NVME_HEALTH_INFO_LOG structure (nvme.h)

Contains fields that specify the information contained in the SMART / Health Information Log page.

The SMART / Health Information Log page provides SMART and general health information over the life of the controller that is retained across power cycles. The log page is supported on a global basis. To request the global log page, specify the namespace FFFFFFFFh.

The SMART / Health Information Log page may also be supported on a per namespace basis, as indicated in the Identify Controller data structure. If the log page is not supported on a per namespace basis, specifying any namespace other than FFFFFFFFh should abort the command with a status of NVME_STATUS_INVALID_FIELD_IN_COMMAND. In NVMe version 1.3, there is no namespace specific information defined in the SMART / Health log page, thus the global log page and namespaces specific log page contain identical information.

Critical warnings regarding the health of the NVM subsystem are indicated via an asynchronous event notification to the host. The warnings that results in an asynchronous event notification to the host are configured using the Set Features command.

Performance may be calculated using parameters returned as part of the SMART / Health Information log. Specifically, the number of Read or Write commands, the amount of data read or written, and the amount of controller busy time enables both I/Os per second and bandwidth to be calculated.

The NVME_HEALTH_INFO_LOG structure is returned by the Get Log Page command. For more information, see NVME_CDW10_GET_LOG_PAGE.

Syntax

typedef struct {
  union {
    struct {
      UCHAR AvailableSpaceLow : 1;
      UCHAR TemperatureThreshold : 1;
      UCHAR ReliabilityDegraded : 1;
      UCHAR ReadOnly : 1;
      UCHAR VolatileMemoryBackupDeviceFailed : 1;
      UCHAR Reserved : 3;
    } DUMMYSTRUCTNAME;
    UCHAR AsUchar;
  } CriticalWarning;
  UCHAR  Temperature[2];
  UCHAR  AvailableSpare;
  UCHAR  AvailableSpareThreshold;
  UCHAR  PercentageUsed;
  UCHAR  Reserved0[26];
  UCHAR  DataUnitRead[16];
  UCHAR  DataUnitWritten[16];
  UCHAR  HostReadCommands[16];
  UCHAR  HostWrittenCommands[16];
  UCHAR  ControllerBusyTime[16];
  UCHAR  PowerCycle[16];
  UCHAR  PowerOnHours[16];
  UCHAR  UnsafeShutdowns[16];
  UCHAR  MediaErrors[16];
  UCHAR  ErrorInfoLogEntryCount[16];
  ULONG  WarningCompositeTemperatureTime;
  ULONG  CriticalCompositeTemperatureTime;
  USHORT TemperatureSensor1;
  USHORT TemperatureSensor2;
  USHORT TemperatureSensor3;
  USHORT TemperatureSensor4;
  USHORT TemperatureSensor5;
  USHORT TemperatureSensor6;
  USHORT TemperatureSensor7;
  USHORT TemperatureSensor8;
  UCHAR  Reserved1[296];
} NVME_HEALTH_INFO_LOG, *PNVME_HEALTH_INFO_LOG;

Members

CriticalWarning

A Critical Warning (CriticalWarning) structure containing fields that indicate critical warnings for the state of the controller.

Each field of the CriticalWarning structure is a bit that corresponds to a critical warning type; multiple bits may be set.

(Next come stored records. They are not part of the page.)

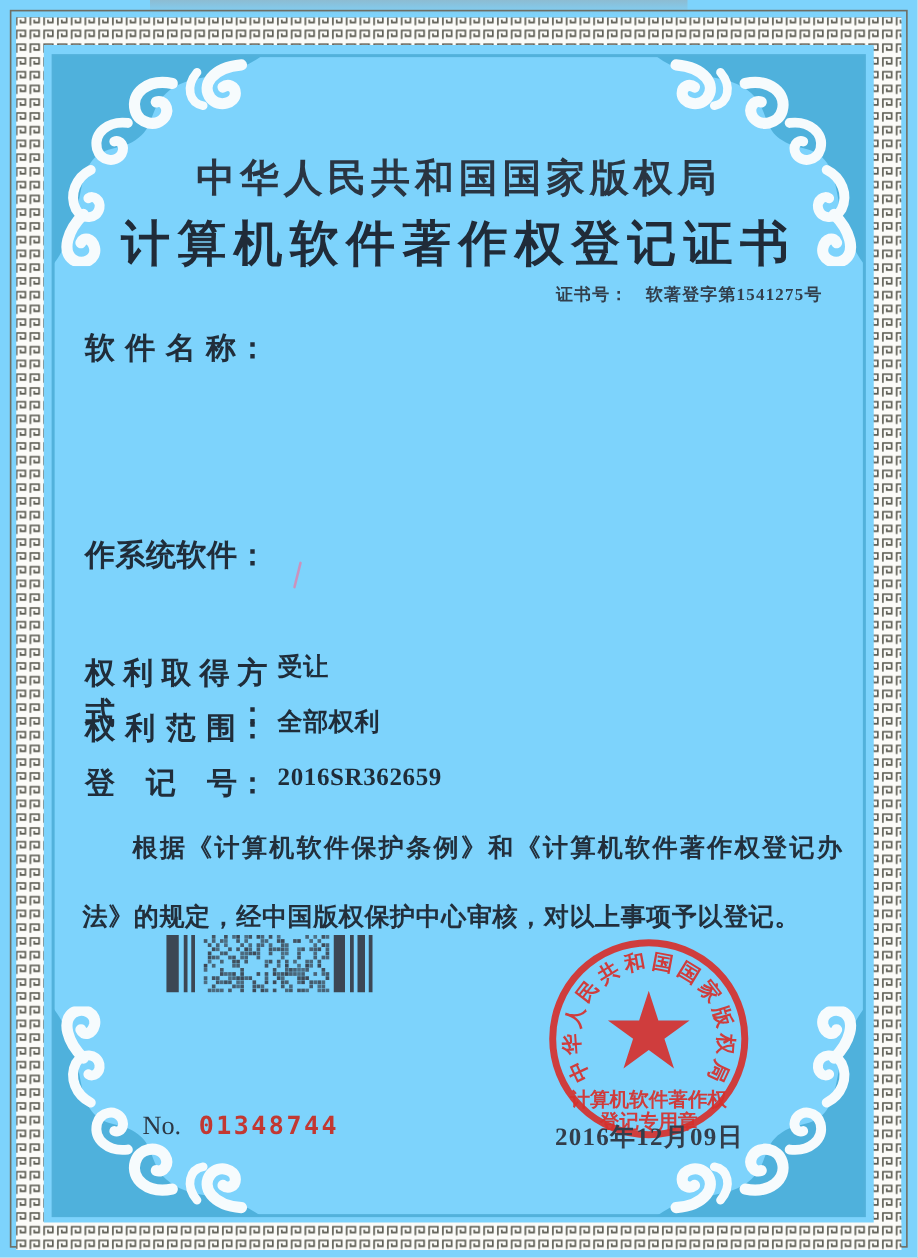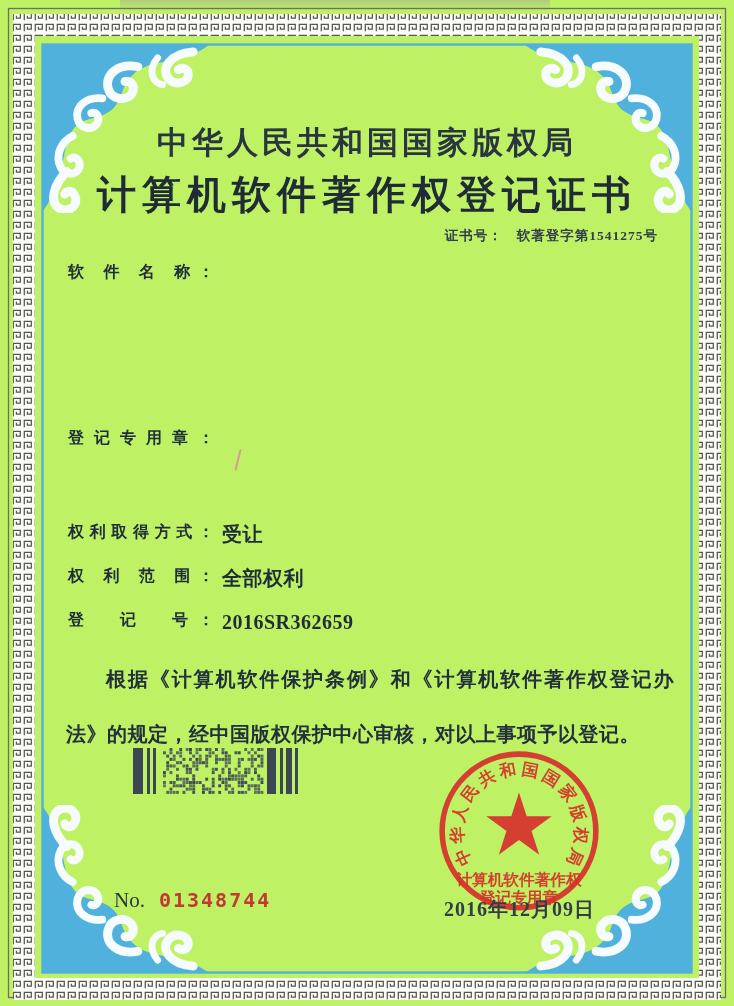--- a/index.html
+++ b/index.html
@@ -5,7 +5,7 @@
   html,body { margin:0; padding:0; background:#e8e8e6; }
   .page {
     position:relative; width:734px; height:1006px; margin:0 auto;
-    background:#bef264; overflow:hidden;
+    background:#7dd3fc; overflow:hidden;
     font-family:"Liberation Serif","DejaVu Serif",serif;
     color:#26323f;
   }

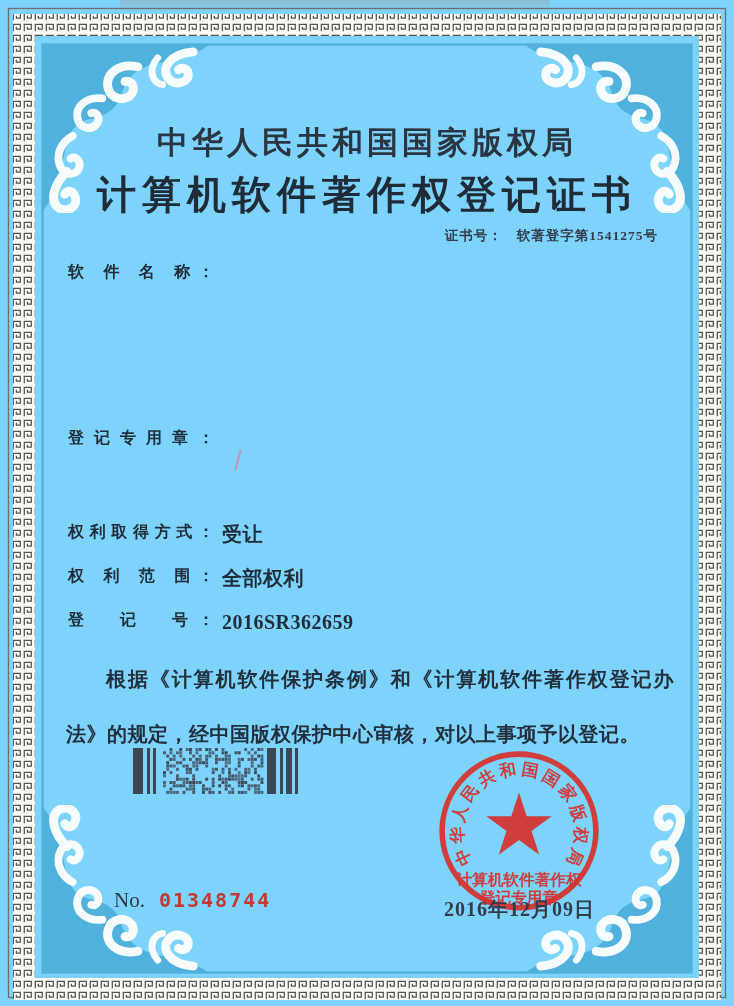--- a/index.html
+++ b/index.html
@@ -37,7 +37,7 @@
 
   .field { position:absolute; left:68px; display:flex; align-items:flex-start; }
   .flabel {
-    display:inline-block; width:146px; font-size:16px; font-weight:bold;
+    display:inline-block; width:146px; font-size:24px; font-weight:bold;
     text-align:justify; text-align-last:justify; color:#202d3a; flex:none;
   }
   .fvalue {

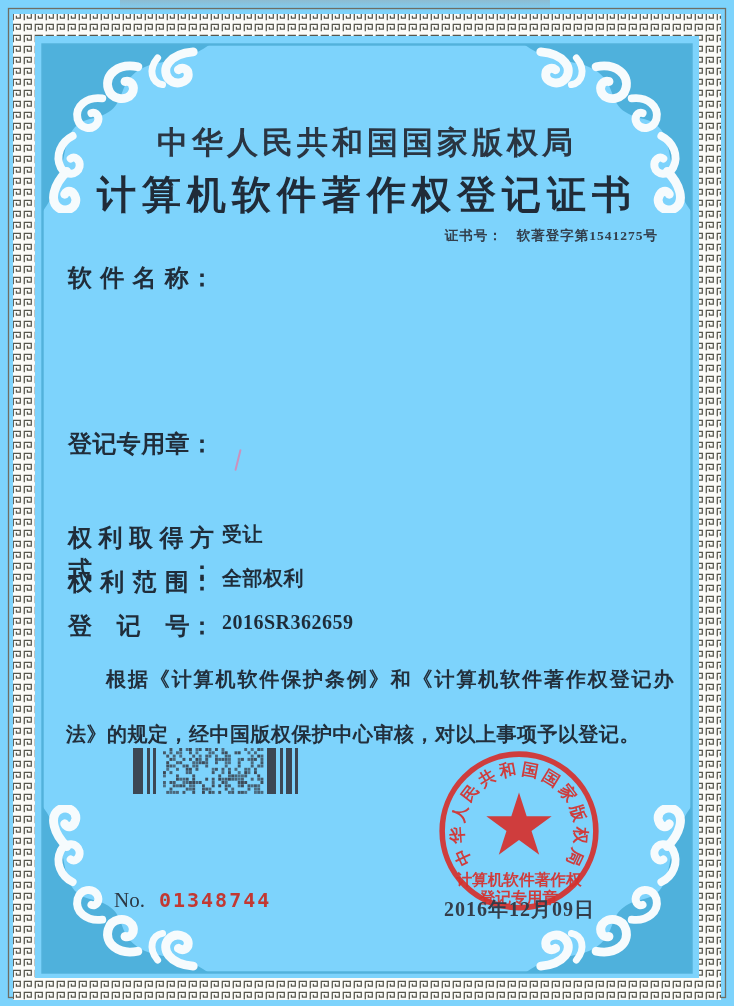--- a/index.html
+++ b/index.html
@@ -134,7 +134,7 @@
     <span class="flabel">软 件 名 称：</span>
   </div>
   <div class="field f2">
-    <span class="flabel">登记专用章：</span>
+    <span class="flabel">作系统软件：</span>
   </div>
   <div class="field f5">
     <span class="flabel">权 利 范 围：</span>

If a bit is cleared to 0, then that critical warning does not apply. Bits in this field represent the current associated state and are not persistent.

Critical warnings may result in an asynchronous event notification to the host.

CriticalWarning.DUMMYSTRUCTNAME

CriticalWarning.DUMMYSTRUCTNAME.AvailableSpaceLow

Indicates whether the available spare space has fallen below the threshold.

When this value is set to 1, the available spare space has fallen below the threshold.

CriticalWarning.DUMMYSTRUCTNAME.TemperatureThreshold

Indicates whether a temperature is above an over temperature threshold or below an under temperature threshold.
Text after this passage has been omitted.